Jeff -- my thinking about some of these issues has "evolved" during this past year. I think you're largely wrong about Collins, and missing the point of much of what he's saying. Your last bullet point sums up the confusion:

Do you believe that God still intervenes in our world on a daily basis?

Theistic evolution proponents like Collins would answer with a resounding "yes," because they view everything as dependent upon God's sovereign, sustaining will. It is not a Deistic "wind it up and let it go" position.

Whether God "intervenes" regularly in a miraculous way -- outside the ordinary contingent processes He has established in the created order, for example through miraculous healings -- is a different question, but not I think the one you're trying to ask.

And, whether God "intervened" in natural history outside the ordinary contingent processes He built into the creation to bring about specific life forms is yet again another question. The related question is whether we today can "detect" such interventions as evidence of "design." This is the point I think you're getting at.

On this later set of points, I think Collins would probably say "no" and "no." But I don't think that reflects theological confusion. Rather, it reflects a consistent theology of God's sovereignty and of creation. The theology is that God sovereignly designed into creation the natural laws and processes that support life; that such natural laws and processes are not necessary within the potential range of possible created orders, but are entirely contingent on God's will; and that God continually supervenes over the outworking of those laws and processes so that creation evolves as He ordains. "Miracles," in contrast, are different sorts of limited interventions into the created order that God uses usually to convey a particular message or to validate a faith claim. We would expect "miracles" to stand out from the contingent processes of creation, but the ordinary development of biological life probably would not.

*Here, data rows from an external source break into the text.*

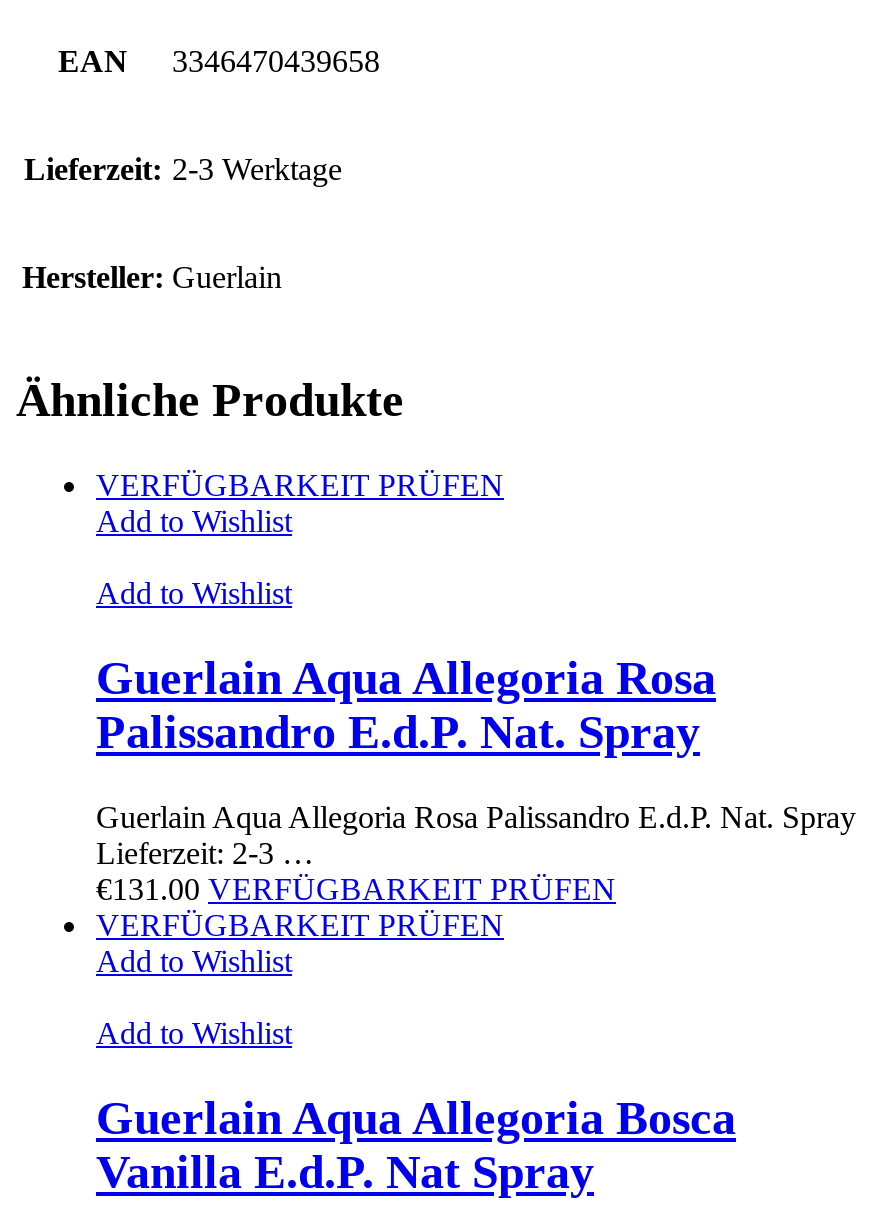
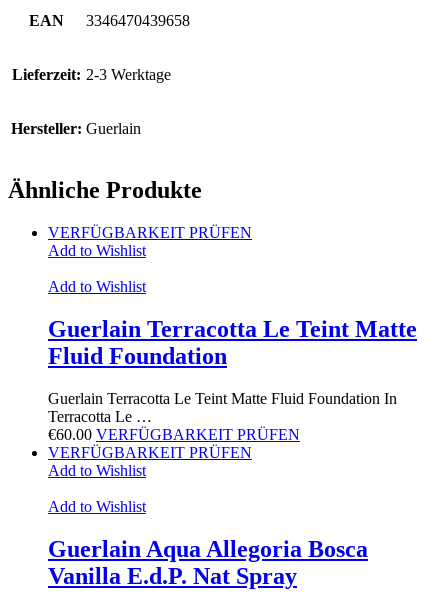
- Guerlain Aqua Allegoria Rosa
- Palissandro E.d.P. Nat. Spray
+ Guerlain Terracotta Le Teint Matte
+ Fluid Foundation

- Guerlain Aqua Allegoria Rosa Palissandro E.d.P. Nat. Spray
- Lieferzeit: 2-3 …
- €131.00 VERFÜGBARKEIT PRÜFEN
+ Guerlain Terracotta Le Teint Matte Fluid Foundation In
+ Terracotta Le …
+ €60.00 VERFÜGBARKEIT PRÜFEN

A good place to explore this theology of creation is in the work of Thomas Torrance. It seems to me to be a thoroughly Reformed position. And, it's consistent with our everyday experience -- I would say that the thunderstorms we had in New Jersey last week were explainable both in terms of ordinary natural forces and as creative acts of God, for example.

So to dig a little deeper, the real point of contention is a point of hermenuetics, not a broader point of theology: how should we read Genesis 1-4? Here I'd suggest that the "allegorical" / "non-allegorical" distinction you want to draw isn't helpful. Do you really read Genesis 1-4 "literally?" You take the "days" to be figures of speech signifying indeterminate periods of time, so the answer is "no." You take (I presume)the "serpent" of Genesis 3 to be a figure of Satan, not literally a talking snake, so again, the answer is "no."

We could go on and on trying to understand the figures of speech in Genesis 1-4, and that's exactly the point: it isn't by anyone's reckoning (even, I would argue, by many of the arguments young earth proponents often advance), a simple historical narrative. It's a unique literary genre that has to be handled carefully in relation to categories such as our modern notion of "science" that are foreign to it. In this regard, check out Peter Enns' Inspiration and Incarnation (I reviewed it here), which IMHO is the best book out there right now on the hermeneutical questions from a conservative, Reformed perspective.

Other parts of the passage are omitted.